I would add that in Somers, supra, Justice Webb did not accept cost as an appropriate valuation method as there was evidence of comparable properties for him to consider. I accept the Appellant’s testimony that he was unable to obtain an appraisal of the laneway house from two accredited appraisers who could not find comparables. I find that when there is no market to which one may look, construction costs which represent expenditures on which GST was paid can serve as an appropriate, although imperfect, valuation method.
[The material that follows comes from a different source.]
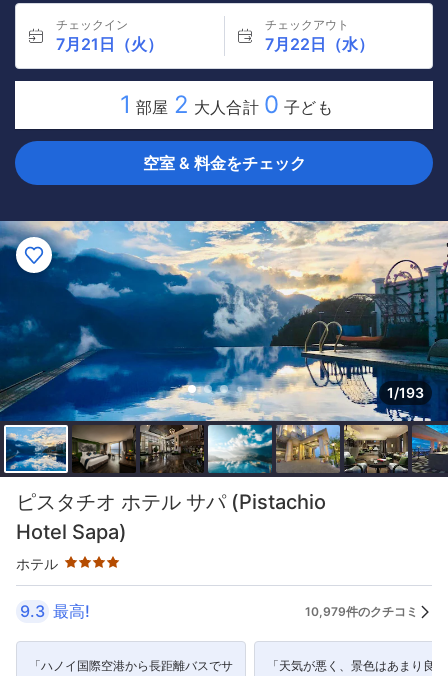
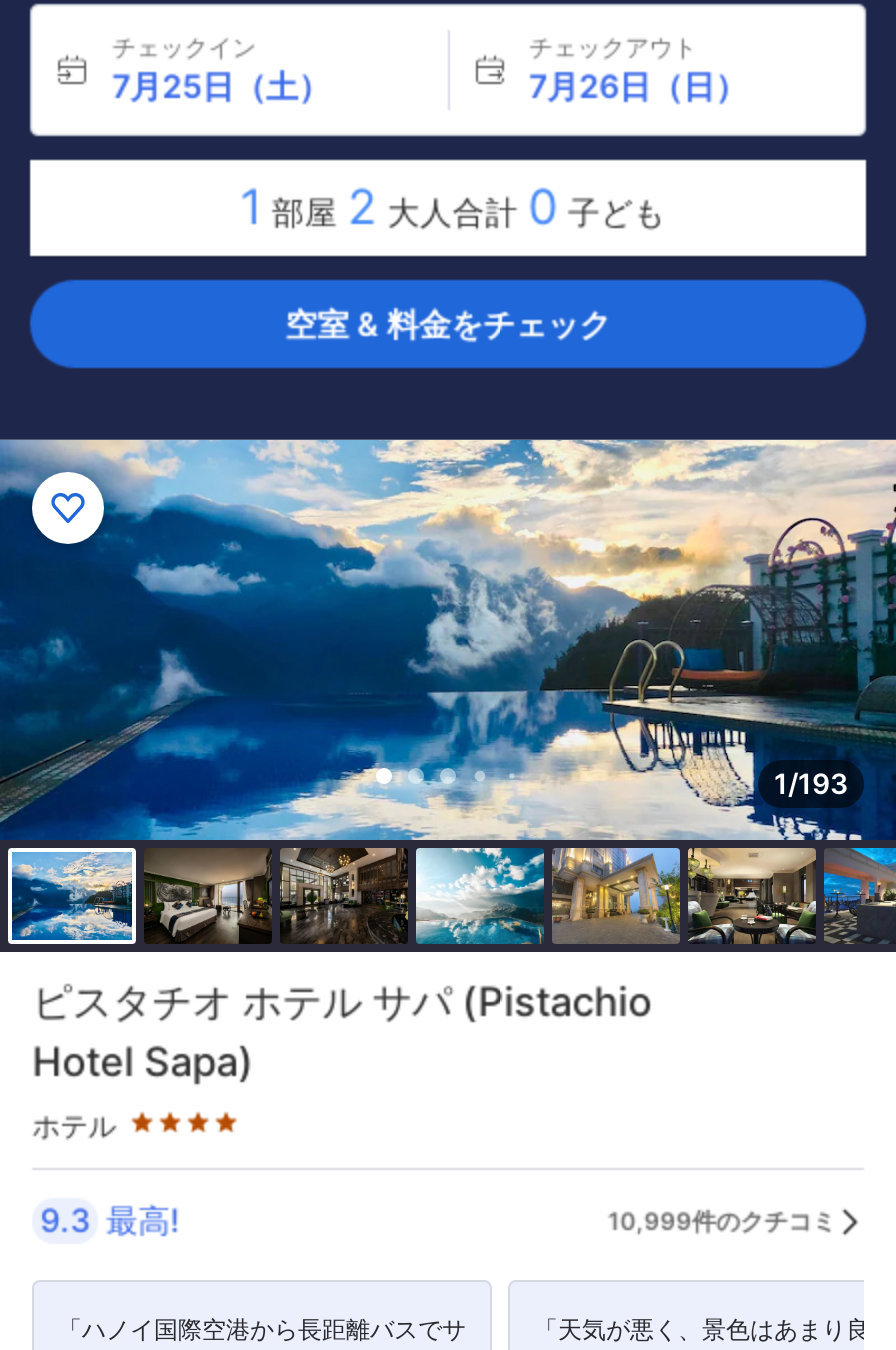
[56,34,163,54] 7月21日（火） -> [112,66,330,106] 7月25日（土）
[264,34,374,54] 7月22日（水） -> [529,66,747,106] 7月26日（日）
[305,604,418,618] 10,979件のクチコミ -> [608,1205,836,1235] 10,999件のクチコミ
[38] In applying for the rebate, the Appellant used the construction costs of $255,607.90 to which he added $100,000 to account for the value of the land (see Exhibit A-4, Form GST191-WS). I note that in paragraph 14 of their Reply, the Respondent stated additional facts in support of the assessment, facts for which they bear the onus of proof (Canada v Loewen, 2004 FCA 146 at paras 10-11). Paragraphs 14a), b) and c) of the Reply read as follows:
14. The AGC further states the following additional facts in support of the assessment under appeal:
a) The Fair Market Value of the Property, after completion of the renovations, is equal to at least $450,000.00;
b) The Appellant estimated the fair market value of the coach house to be $355,607.90;
c) The Appellant estimated FMV was based on the construction costs and his own estimate of $100,000 for the roughly 30ft by 33ft portion of his plot that the garage occupied;
[39] Nowhere in the Reply does the Respondent dispute the amount of construction costs of $255,607.90 on which the Appellant based the calculation of the rebate according to the partial worksheet entered into evidence. Nor did Counsel for the Respondent take issue with this amount at the hearing. In response to questions from the Court about the $355,607.90 valuation, Counsel for the Respondent stated he could not speak to the fair market value of the laneway house because it could not be put on the market.
[40] I note that this Court has the discretion to disregard the rules of evidence when an appeal is heard under the informal procedure as is the present case (see Selmeci v R, 2002 FCA 293; Suchon v R, 2002 FCA 282). I hasten to add that the Federal Court of Appeal and this Court have asserted that this not mean that no rules of evidence apply and that a judge is obligated to accept all evidence that is tendered.
[41] I would have preferred that the complete worksheet, showing how the amount of construction costs was tabulated, be entered into evidence. However, I am prepared to accept the amount of $255,607.90 as construction costs on the basis of it being indicated on the partial worksheet (Exhibit A-4) and the Respondent having included this assumption of fact by virtue of the combination of paragraphs 14b) and c) in the Reply without raising any related concerns in the Reply or at the hearing.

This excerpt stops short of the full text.